Department of Diagnostic Radiology, Graduate School of Life Sciences, Kumamoto University, 1-1-1 Honjyo, Kumamoto, Kumamoto, 8608550, Japan.
Department of Diagnostic Medical Imaging, School of Health Faculty of Life Sciences, Kumamoto University, Kumamoto, Japan.
Ann Nucl Med. 2020 Jun;34(6):415-423. doi: 10.1007/s12149-020-01464-9. Epub 2020 Apr 16.

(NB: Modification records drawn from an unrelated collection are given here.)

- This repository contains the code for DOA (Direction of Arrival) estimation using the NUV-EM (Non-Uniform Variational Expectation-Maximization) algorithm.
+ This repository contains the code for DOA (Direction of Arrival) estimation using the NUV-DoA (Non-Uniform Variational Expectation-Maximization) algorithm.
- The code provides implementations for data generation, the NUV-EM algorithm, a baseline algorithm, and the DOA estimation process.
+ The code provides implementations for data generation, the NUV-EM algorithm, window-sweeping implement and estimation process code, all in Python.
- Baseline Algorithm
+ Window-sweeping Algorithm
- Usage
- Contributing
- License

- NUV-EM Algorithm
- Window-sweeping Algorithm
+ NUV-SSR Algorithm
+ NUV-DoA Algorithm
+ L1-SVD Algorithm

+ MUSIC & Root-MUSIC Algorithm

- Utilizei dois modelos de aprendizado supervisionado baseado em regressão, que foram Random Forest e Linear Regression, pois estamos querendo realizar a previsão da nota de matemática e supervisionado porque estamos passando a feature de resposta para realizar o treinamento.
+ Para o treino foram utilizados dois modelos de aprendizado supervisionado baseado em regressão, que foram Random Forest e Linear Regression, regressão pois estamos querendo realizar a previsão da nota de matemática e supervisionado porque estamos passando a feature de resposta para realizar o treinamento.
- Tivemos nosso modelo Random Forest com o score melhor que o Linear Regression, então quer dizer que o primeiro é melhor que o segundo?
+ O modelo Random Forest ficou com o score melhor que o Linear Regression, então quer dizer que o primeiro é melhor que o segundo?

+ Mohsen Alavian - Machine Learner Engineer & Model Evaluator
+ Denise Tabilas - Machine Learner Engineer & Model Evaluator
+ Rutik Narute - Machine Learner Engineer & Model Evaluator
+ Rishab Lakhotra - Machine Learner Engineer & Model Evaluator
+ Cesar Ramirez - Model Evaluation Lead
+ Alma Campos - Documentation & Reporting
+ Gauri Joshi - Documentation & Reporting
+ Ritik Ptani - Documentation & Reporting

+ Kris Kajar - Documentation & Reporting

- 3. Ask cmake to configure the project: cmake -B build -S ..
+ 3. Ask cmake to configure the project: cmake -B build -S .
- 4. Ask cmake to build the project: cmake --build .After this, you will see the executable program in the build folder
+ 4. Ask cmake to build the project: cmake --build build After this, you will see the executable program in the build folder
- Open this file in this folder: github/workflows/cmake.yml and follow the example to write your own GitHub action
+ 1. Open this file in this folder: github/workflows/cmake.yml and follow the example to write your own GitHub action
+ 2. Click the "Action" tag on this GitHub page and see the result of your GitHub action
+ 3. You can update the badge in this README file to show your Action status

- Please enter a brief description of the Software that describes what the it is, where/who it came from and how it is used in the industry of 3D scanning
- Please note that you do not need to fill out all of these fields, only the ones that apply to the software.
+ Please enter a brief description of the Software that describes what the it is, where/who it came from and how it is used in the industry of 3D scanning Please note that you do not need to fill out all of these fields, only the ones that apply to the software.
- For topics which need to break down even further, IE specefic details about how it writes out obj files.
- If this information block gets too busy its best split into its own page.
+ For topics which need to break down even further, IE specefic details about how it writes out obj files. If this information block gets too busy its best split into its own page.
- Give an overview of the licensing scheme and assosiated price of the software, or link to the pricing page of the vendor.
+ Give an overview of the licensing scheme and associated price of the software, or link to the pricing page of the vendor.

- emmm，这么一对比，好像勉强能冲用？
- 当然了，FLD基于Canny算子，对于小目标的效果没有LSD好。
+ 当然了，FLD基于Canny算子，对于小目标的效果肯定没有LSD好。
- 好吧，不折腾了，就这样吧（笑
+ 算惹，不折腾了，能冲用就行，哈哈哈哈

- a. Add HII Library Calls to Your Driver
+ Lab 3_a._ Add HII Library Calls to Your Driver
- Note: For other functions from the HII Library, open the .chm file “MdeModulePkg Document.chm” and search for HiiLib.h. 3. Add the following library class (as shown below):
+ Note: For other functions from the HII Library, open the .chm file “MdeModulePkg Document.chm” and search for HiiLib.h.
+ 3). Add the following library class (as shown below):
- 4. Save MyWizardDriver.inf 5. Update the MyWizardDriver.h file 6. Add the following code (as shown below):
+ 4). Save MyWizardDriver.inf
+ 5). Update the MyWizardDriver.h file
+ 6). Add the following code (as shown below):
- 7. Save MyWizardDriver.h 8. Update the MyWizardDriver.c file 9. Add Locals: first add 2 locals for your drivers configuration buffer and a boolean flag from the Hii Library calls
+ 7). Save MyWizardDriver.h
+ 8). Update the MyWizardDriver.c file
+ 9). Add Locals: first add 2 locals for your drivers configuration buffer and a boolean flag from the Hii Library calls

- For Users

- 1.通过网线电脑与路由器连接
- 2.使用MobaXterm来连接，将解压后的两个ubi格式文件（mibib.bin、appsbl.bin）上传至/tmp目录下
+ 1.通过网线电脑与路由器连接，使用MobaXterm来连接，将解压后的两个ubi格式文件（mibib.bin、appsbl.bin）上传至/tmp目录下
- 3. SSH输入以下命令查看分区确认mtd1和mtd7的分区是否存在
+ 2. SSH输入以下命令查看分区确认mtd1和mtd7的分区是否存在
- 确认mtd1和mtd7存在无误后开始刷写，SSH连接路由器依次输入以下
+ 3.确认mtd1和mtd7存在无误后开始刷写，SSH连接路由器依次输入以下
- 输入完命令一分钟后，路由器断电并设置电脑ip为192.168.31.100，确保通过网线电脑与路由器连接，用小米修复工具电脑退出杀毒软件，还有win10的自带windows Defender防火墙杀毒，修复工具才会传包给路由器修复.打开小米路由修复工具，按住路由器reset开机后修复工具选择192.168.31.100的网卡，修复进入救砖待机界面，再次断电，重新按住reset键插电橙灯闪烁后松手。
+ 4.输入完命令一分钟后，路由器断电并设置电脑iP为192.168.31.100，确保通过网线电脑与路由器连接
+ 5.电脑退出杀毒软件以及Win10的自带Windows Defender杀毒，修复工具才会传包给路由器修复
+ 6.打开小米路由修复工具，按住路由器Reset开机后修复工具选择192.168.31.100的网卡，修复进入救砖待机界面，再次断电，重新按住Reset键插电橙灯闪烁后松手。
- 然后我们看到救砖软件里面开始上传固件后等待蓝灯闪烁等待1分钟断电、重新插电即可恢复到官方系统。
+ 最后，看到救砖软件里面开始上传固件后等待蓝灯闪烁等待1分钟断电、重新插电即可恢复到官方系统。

The functional imaging methods widely used for the diagnosis of Lewy body disease (LBD) are I-N-ω-fluoropropyl-2β-carbomethoxy-3β-(4-iodophenyl) nortropan (FP-CIT) with dopamine transporter single photon emission computed tomography (DAT-SPECT) and I-iodobenzylguanidine (MIBG) myocardial scintigraphy. The aim of this study was to determine whether DAT-SPECT or I-MIBG myocardial scintigraphy should be examined first and to evaluate whether the combined use of DAT-SPECT and MIBG myocardial scintigraphy is superior to using either modality alone for diagnosing suspected LBD.
In this retrospective study, a total of 117 patients suspected of having LBD underwent DAT-SPECT imaging followed by MIBG myocardial scintigraphy. The delayed heart-to-mediastinum (H/M) ratio of MIBG scintigraphy, and the specific binding ratio (SBR) of DAT-SPECT imaging, and Combined index (defined as SBR mean × H/M in the delayed phase) were used as semi-quantitative measures. The diagnostic ability was evaluated using these indexes.
The sensitivity, specificity, and accuracy of diagnosing Lewy body disease were 59.6%, 71.4%, and 67.5% by SBR mean of DAT-SPECT, 85.1%, 91.4%, and 88.9% by delayed H/M ratio of MIBG myocardial scintigraphy, 76.6%, 74.3%, and 75.2% by Combined index, respectively.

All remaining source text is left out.